▶ **What you will do**
Please copy every line from the records below that contains the string "Games".

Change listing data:
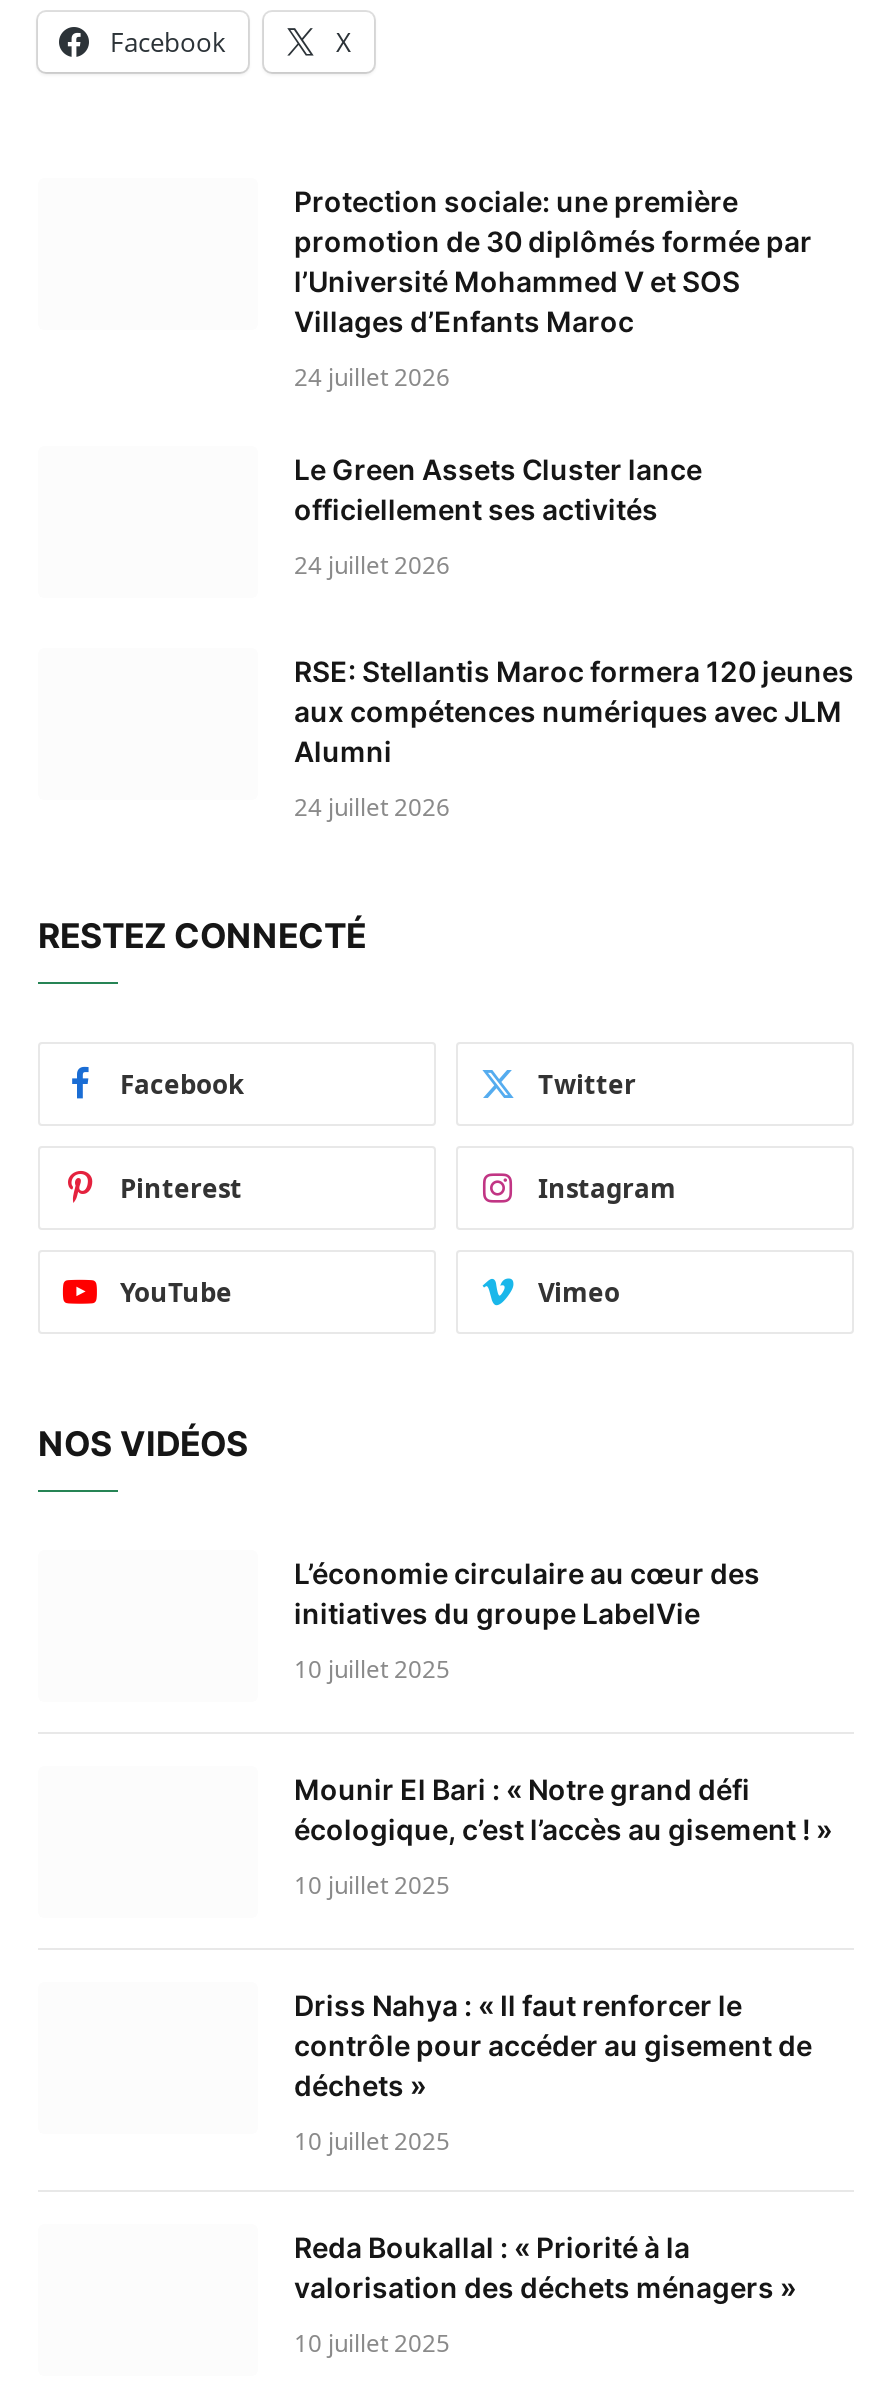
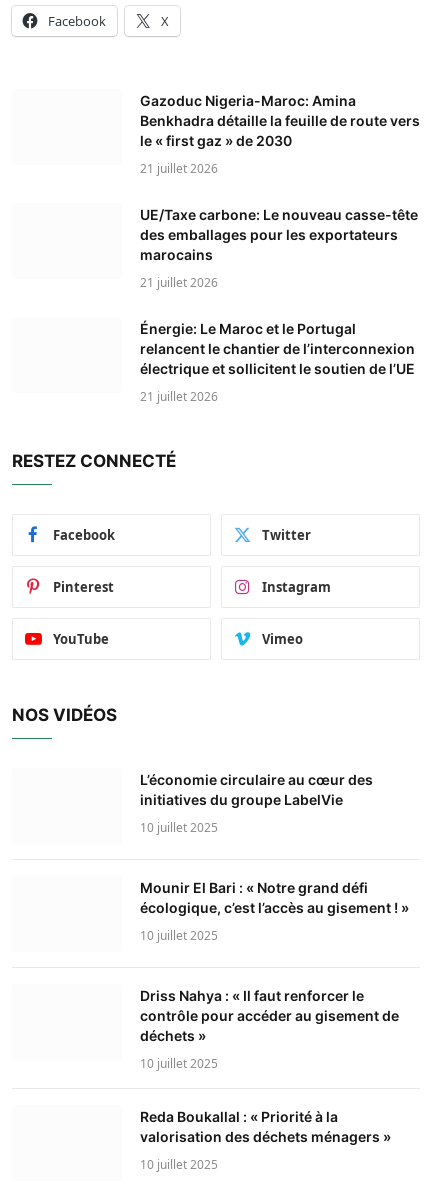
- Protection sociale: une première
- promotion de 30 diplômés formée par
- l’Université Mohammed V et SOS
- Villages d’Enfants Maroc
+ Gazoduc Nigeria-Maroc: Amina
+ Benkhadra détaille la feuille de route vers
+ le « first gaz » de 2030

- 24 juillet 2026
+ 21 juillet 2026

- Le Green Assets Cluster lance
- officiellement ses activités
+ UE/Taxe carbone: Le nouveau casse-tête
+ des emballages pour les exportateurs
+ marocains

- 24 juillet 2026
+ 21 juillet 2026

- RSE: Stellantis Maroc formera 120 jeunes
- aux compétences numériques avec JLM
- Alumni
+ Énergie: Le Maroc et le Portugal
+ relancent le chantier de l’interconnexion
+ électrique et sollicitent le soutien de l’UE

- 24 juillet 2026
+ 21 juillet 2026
==
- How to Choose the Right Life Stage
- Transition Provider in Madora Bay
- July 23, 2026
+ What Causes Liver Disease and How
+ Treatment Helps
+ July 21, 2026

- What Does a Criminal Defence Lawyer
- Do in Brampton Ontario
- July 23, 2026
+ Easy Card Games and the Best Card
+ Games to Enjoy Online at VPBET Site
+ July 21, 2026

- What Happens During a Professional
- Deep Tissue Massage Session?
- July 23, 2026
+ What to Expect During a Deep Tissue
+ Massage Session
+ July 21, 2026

▶ **Output**
+ Easy Card Games and the Best Card
+ Games to Enjoy Online at VPBET Site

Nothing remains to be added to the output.